Setapak Langkah – 06 Mei 2026 | Kementerian Energi dan Sumber Daya Mineral (ESDM) menegaskan bahwa warga tidak wajib mengganti kompor untuk dapat beralih menggunakan bahan bakar CNG (Compressed Natural Gas). Pernyataan ini disampaikan dalam rapat koordinasi yang membahas kebijakan energi rumah tangga.
Berikut poin-poin utama yang disampaikan:
- Kompor standar LPG dapat dipasangi regulator dan selang khusus CNG.

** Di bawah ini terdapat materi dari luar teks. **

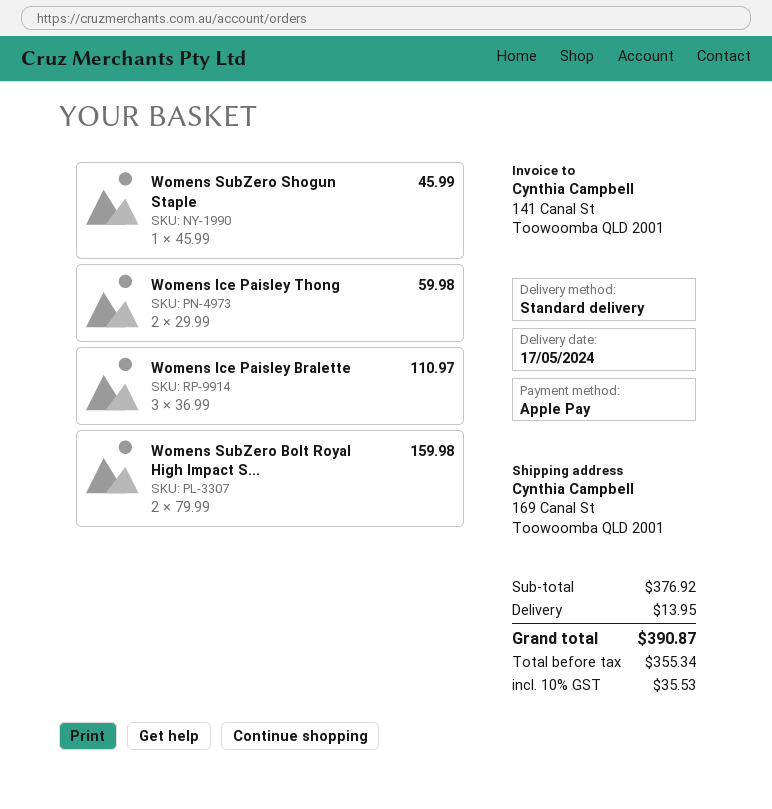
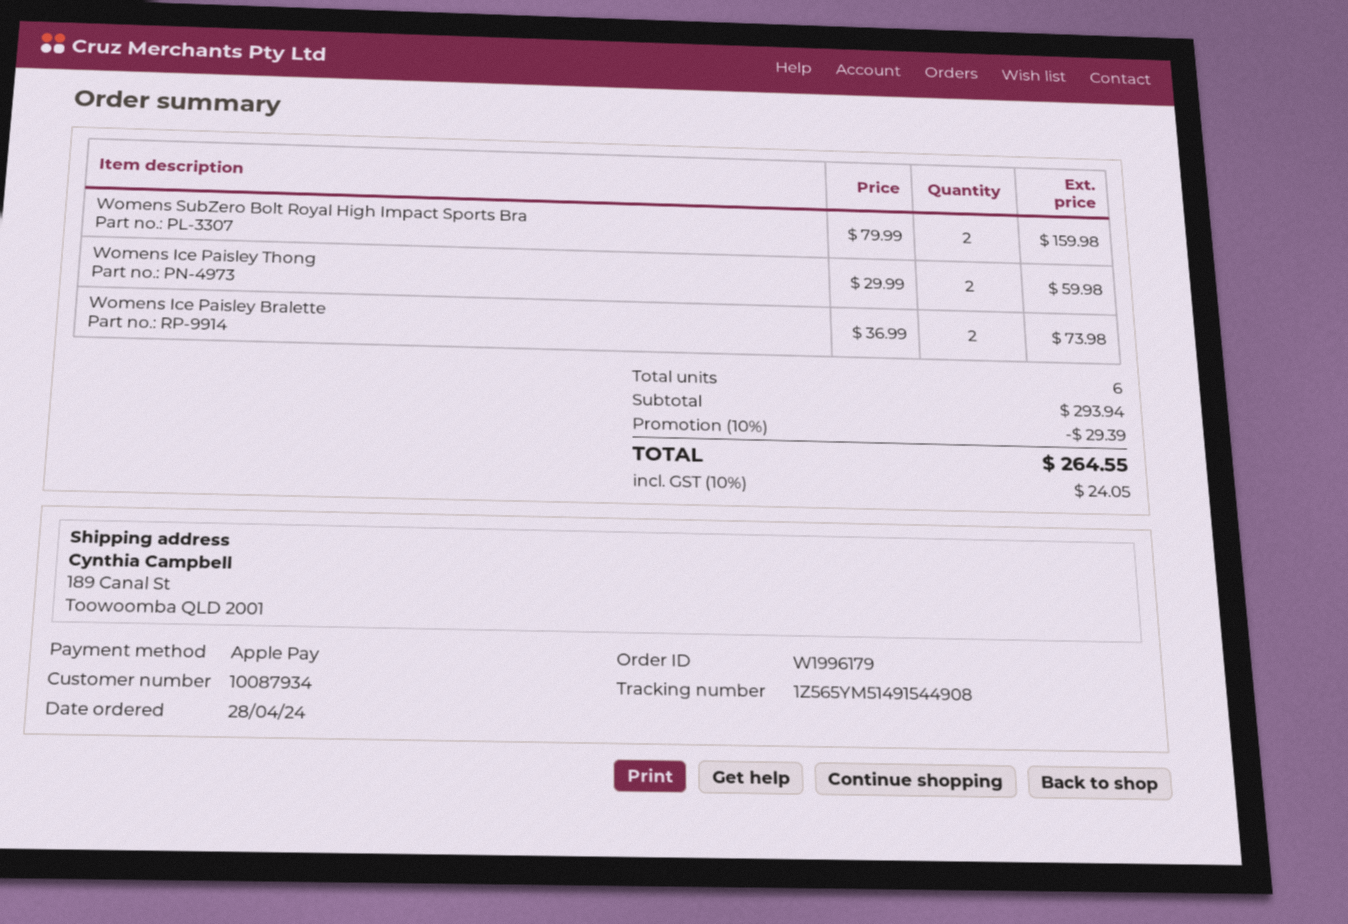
ship to: 169 Canal St, Toowoomba QLD 2001 -> 189 Canal St, Toowoomba QLD 2001
Womens SubZero Shogun Staple: 1 x 45.99 = 45.99 -> none
Womens Ice Paisley Bralette: 3 x 36.99 = 110.97 -> 2 x 36.99 = 73.98
subtotal: 376.92 -> 293.94
discount: none -> 10% = 29.39
shipping: 13.95 -> none
tax: 10% = 35.53 -> 10% = 24.05
total: 390.87 -> 264.55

- Penggantian kompor hanya diperlukan bila peralatan sudah tidak layak pakai atau rusak.
- Biaya konversi adaptor diperkirakan jauh lebih rendah dibandingkan pembelian kompor baru.

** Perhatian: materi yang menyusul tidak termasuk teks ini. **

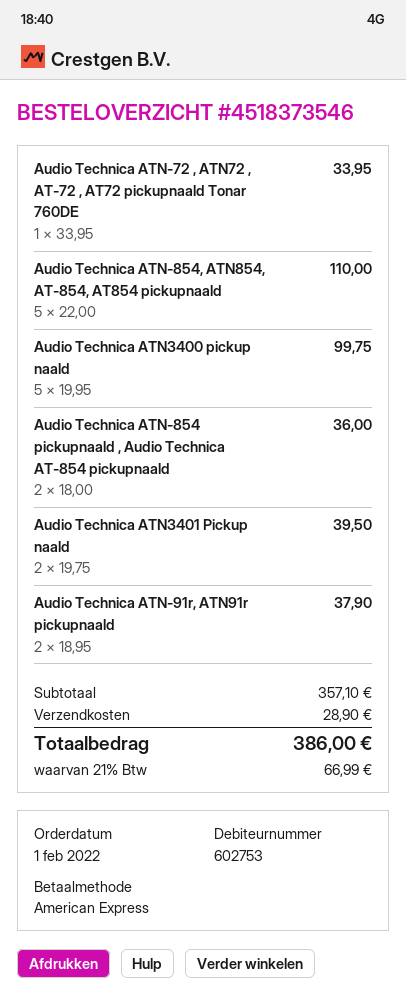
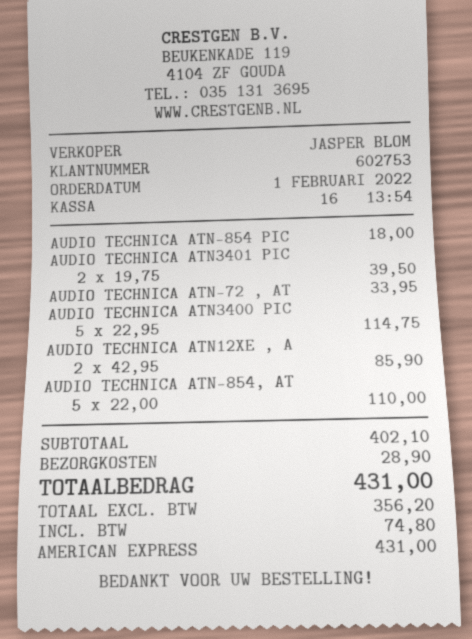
Audio Technica ATN3400 pickup naald: 5 x 19.95 = 99.75 -> 5 x 22.95 = 114.75
Audio Technica ATN-854 pickupnaald , Audio Technica AT-854 pickupnaald: 2 x 18.00 = 36.00 -> 1 x 18.00 = 18.00
Audio Technica ATN-91r, ATN91r pickupnaald: 2 x 18.95 = 37.90 -> none
AUDIO TECHNICA ATN12XE , A: none -> 2 x 42.95 = 85.90
subtotal: 357.10 -> 402.10
tax: 66.99 -> 74.80
total: 386.00 -> 431.00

ESDM juga menambahkan bahwa penggunaan CNG memiliki keuntungan ekonomi dan lingkungan, antara lain:
| Aspek | Keuntungan |
|---|---|
| Harga | CNG biasanya lebih murah per kilogram dibanding LPG. |
| Emisi | Emisi CO2 dan partikulat lebih rendah, mendukung target pengurangan polusi. |
| Ketersediaan | Jaringan distribusi CNG semakin meluas di kota‑kota besar. |
Pemerintah juga mengimbau konsumen untuk memastikan instalasi dilakukan oleh teknisi bersertifikat, guna menghindari risiko kebocoran atau kegagalan sistem. Edukasi tentang cara mengoperasikan kompor yang telah dimodifikasi akan disosialisasikan melalui media massa dan kanal resmi kementerian.
Dengan kebijakan ini, diharapkan transisi energi rumah tangga ke CNG dapat berlangsung lebih cepat dan terjangkau, sekaligus mendukung agenda diversifikasi sumber energi nasional.